_MATERIAL FOR THIS TASK_
=====

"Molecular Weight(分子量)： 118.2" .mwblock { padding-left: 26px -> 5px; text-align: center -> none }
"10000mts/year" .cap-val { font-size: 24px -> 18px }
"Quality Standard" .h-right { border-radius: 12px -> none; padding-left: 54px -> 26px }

=====

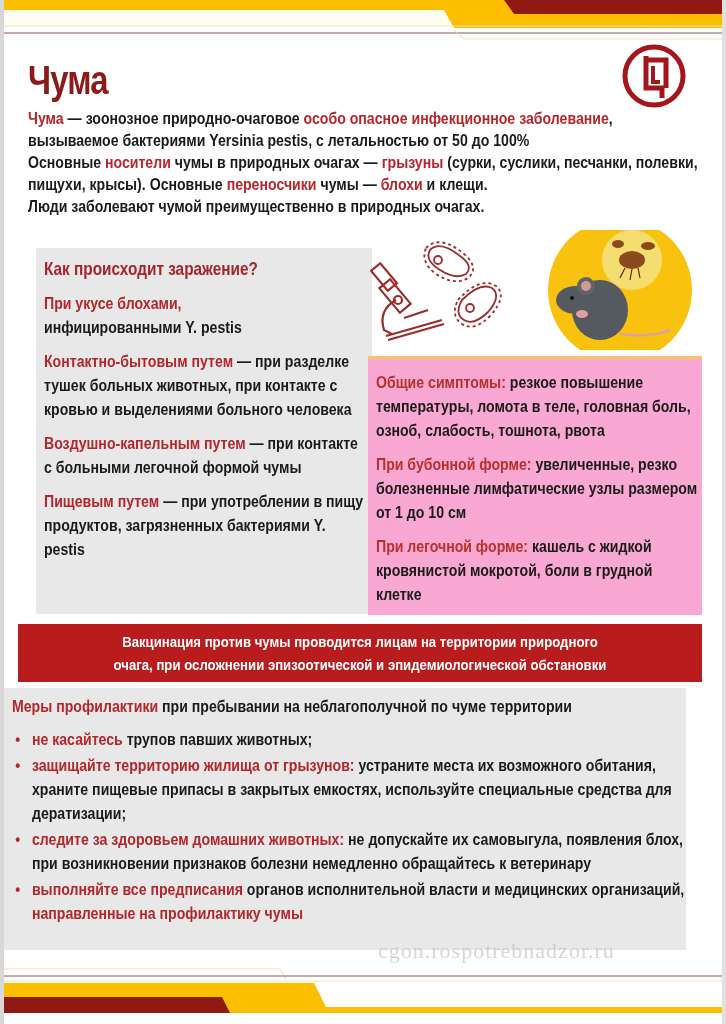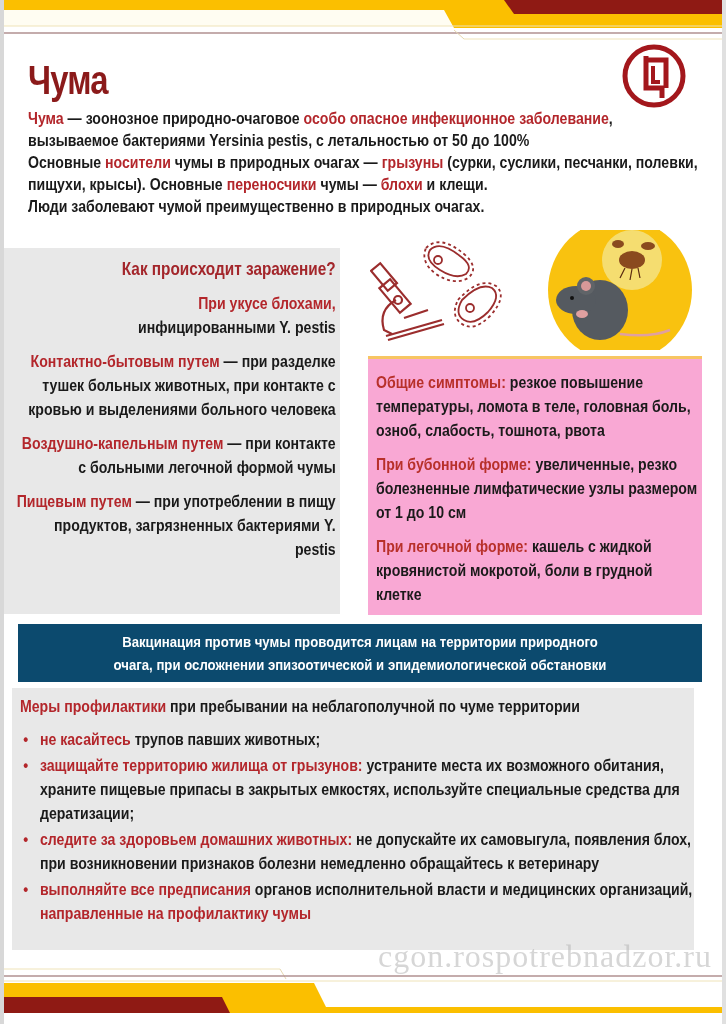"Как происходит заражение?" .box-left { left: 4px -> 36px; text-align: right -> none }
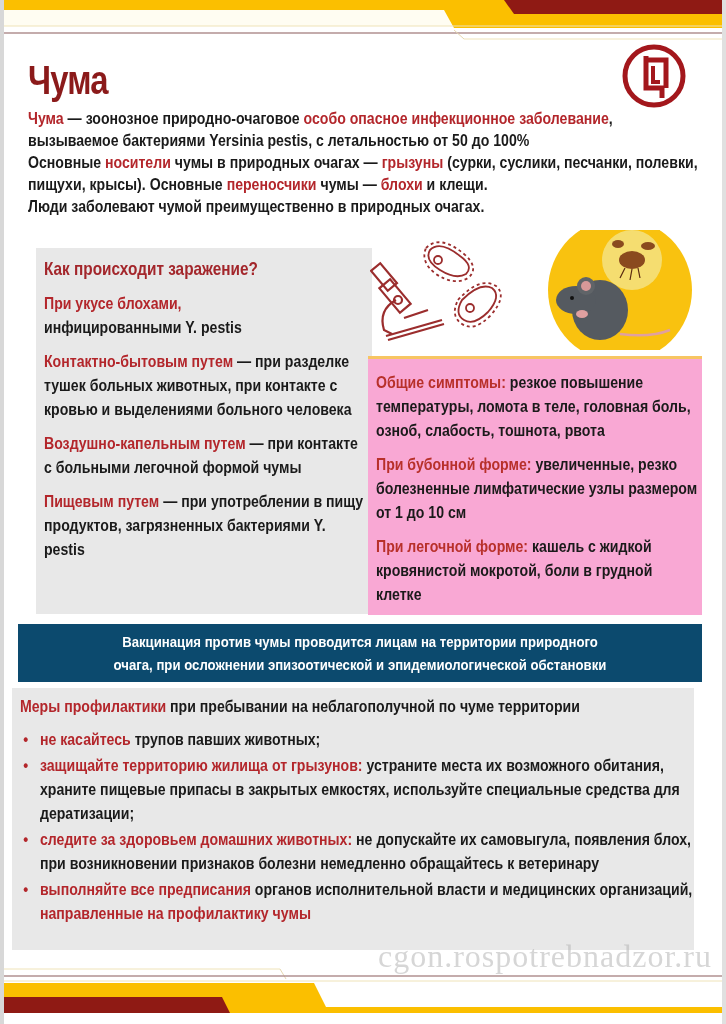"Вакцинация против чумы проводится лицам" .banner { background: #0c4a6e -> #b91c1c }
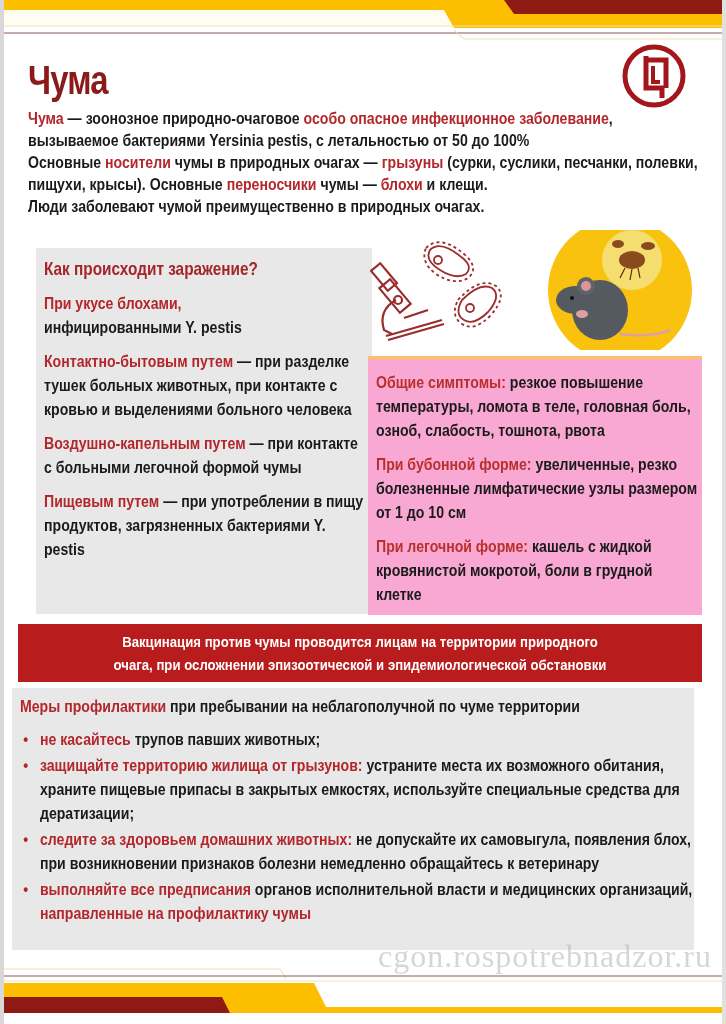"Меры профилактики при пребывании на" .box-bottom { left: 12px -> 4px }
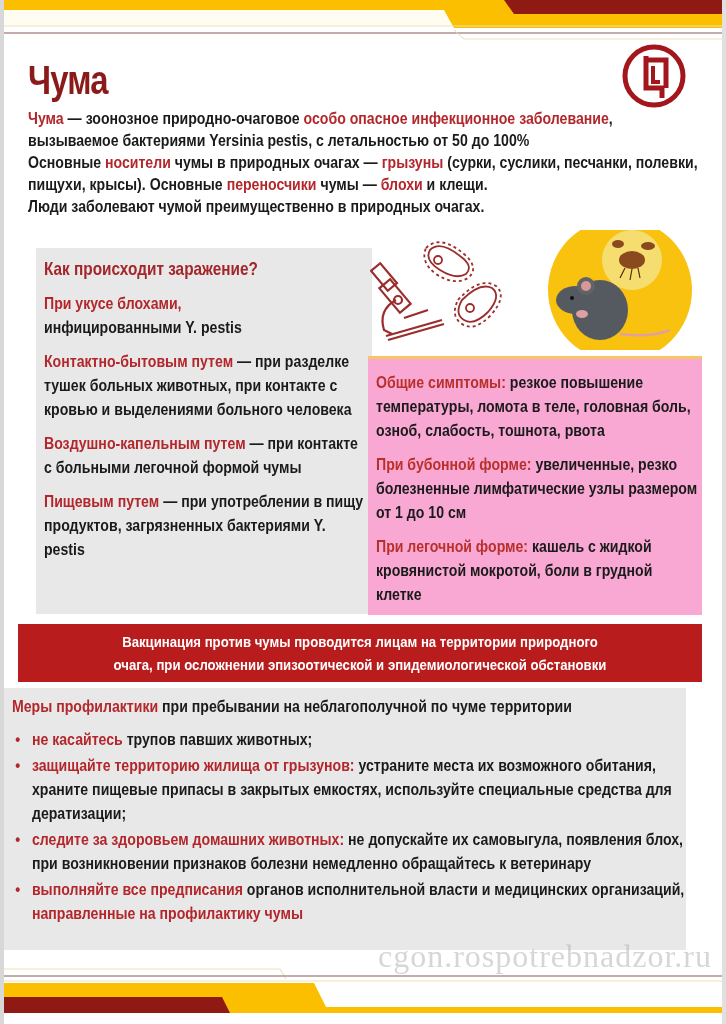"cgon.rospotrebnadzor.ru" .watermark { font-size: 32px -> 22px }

=====

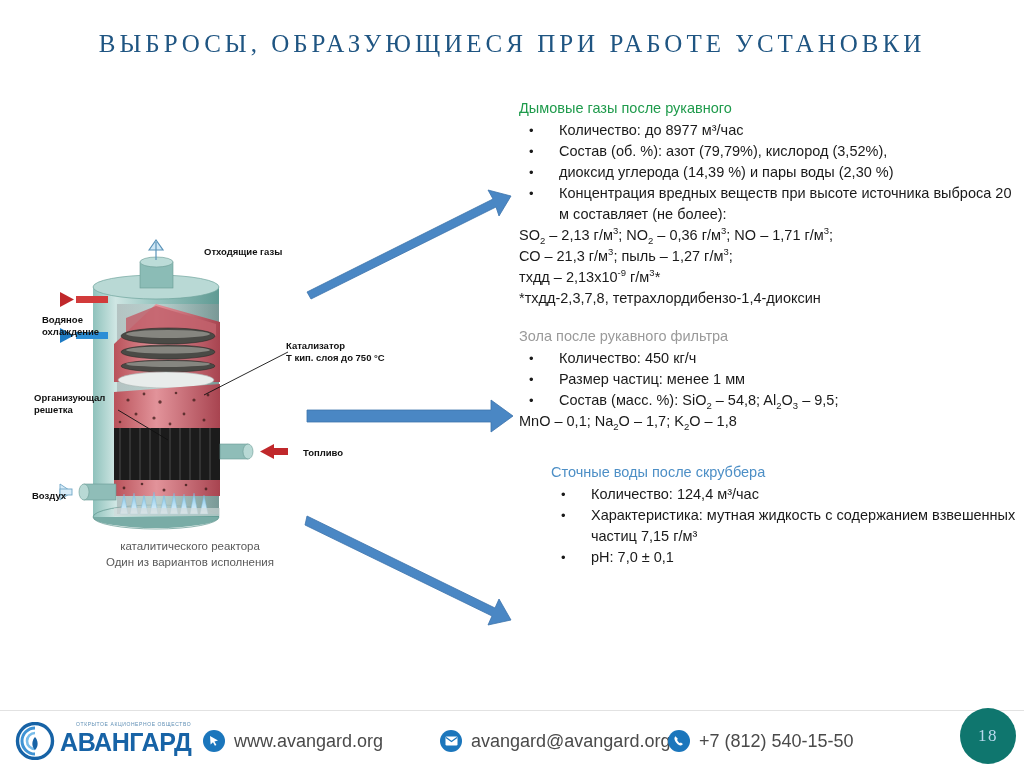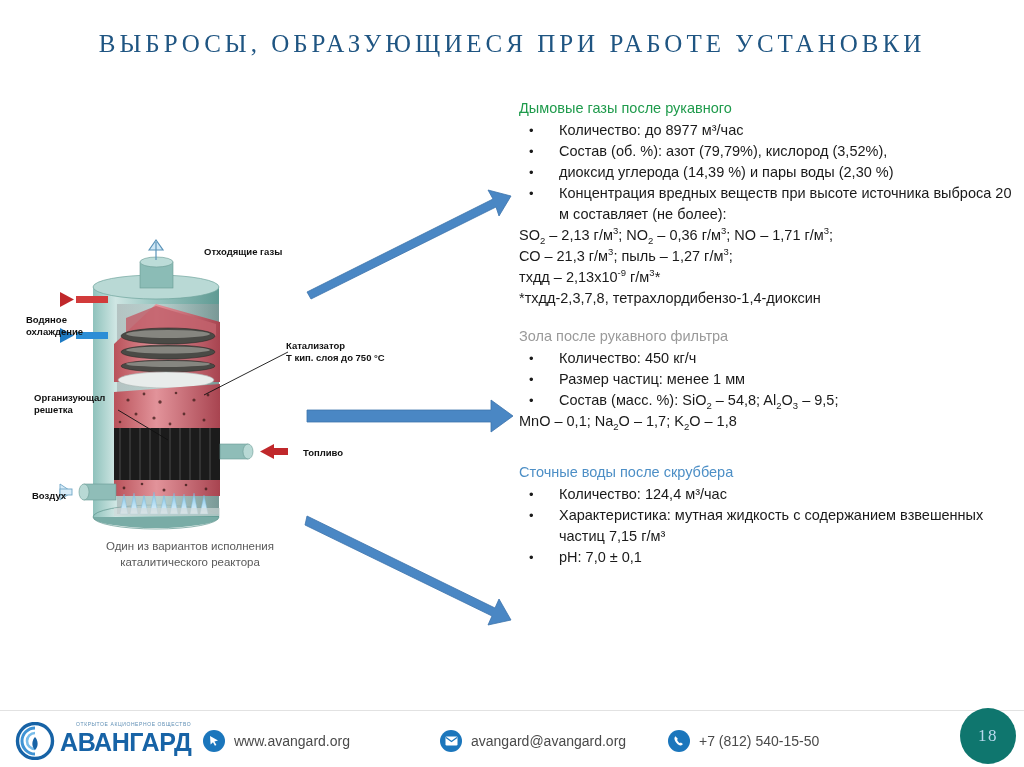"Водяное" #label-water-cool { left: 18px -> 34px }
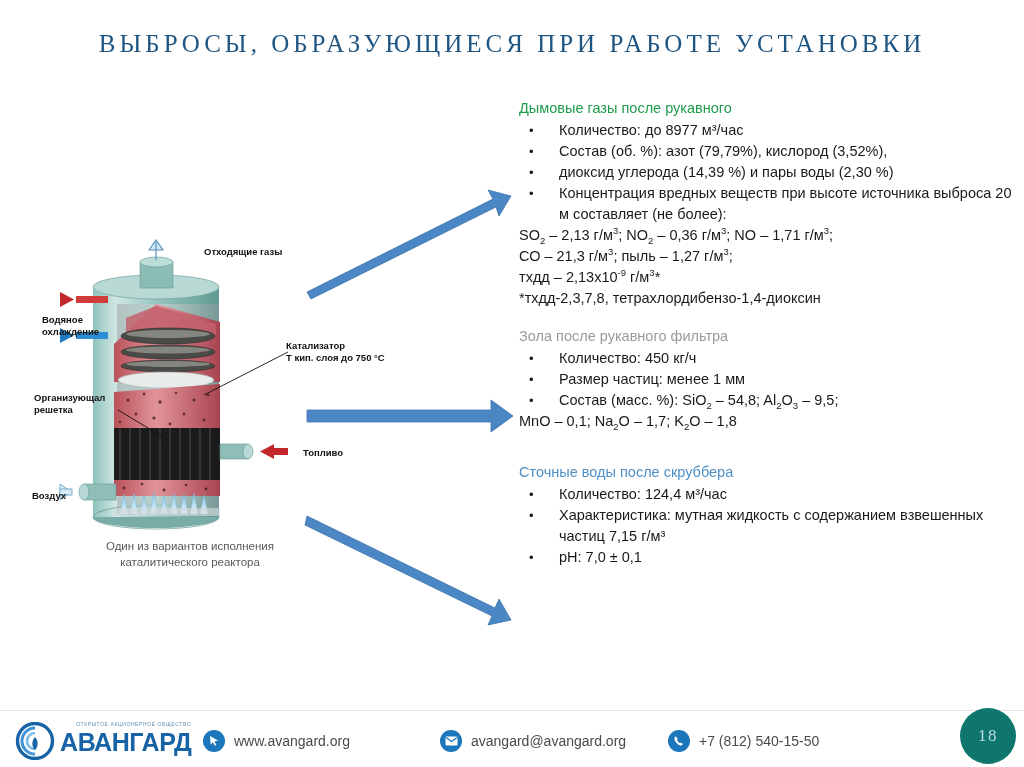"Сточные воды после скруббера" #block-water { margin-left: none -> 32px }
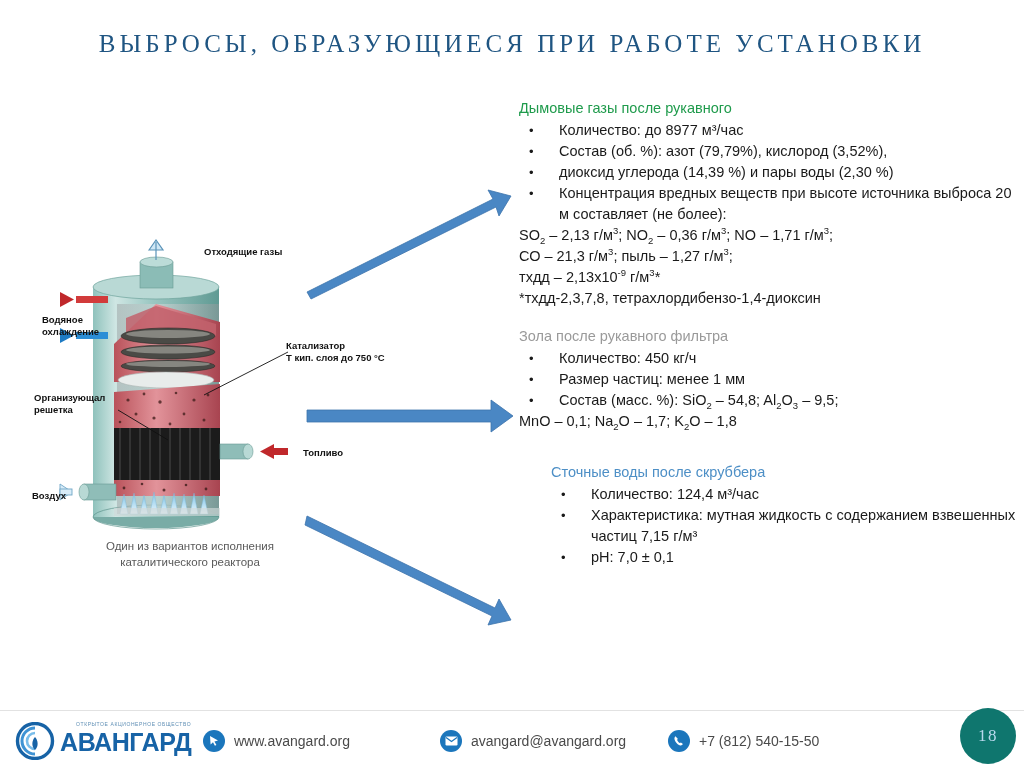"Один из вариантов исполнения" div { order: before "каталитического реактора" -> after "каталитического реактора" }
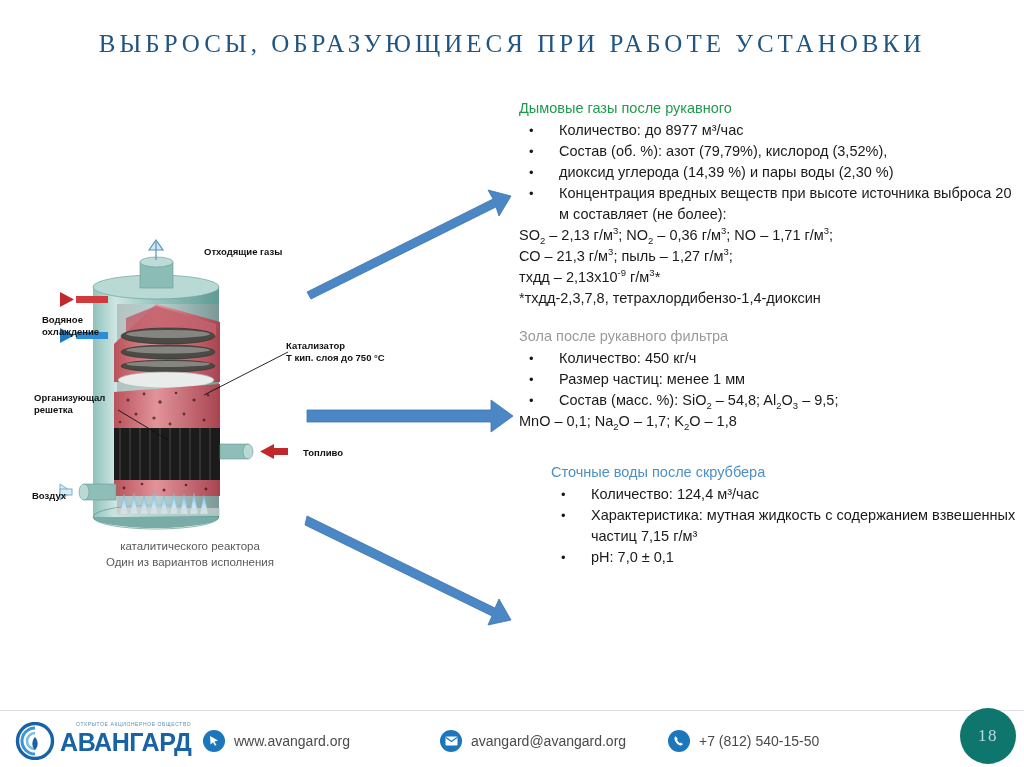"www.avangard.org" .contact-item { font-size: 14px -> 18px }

=====

_WHAT TO WORK ON_
Report each line above that includes the string "padding".

_ANSWER FOR THE TASK_
"Molecular Weight(分子量)： 118.2" .mwblock { padding-left: 26px -> 5px; text-align: center -> none }
"Quality Standard" .h-right { border-radius: 12px -> none; padding-left: 54px -> 26px }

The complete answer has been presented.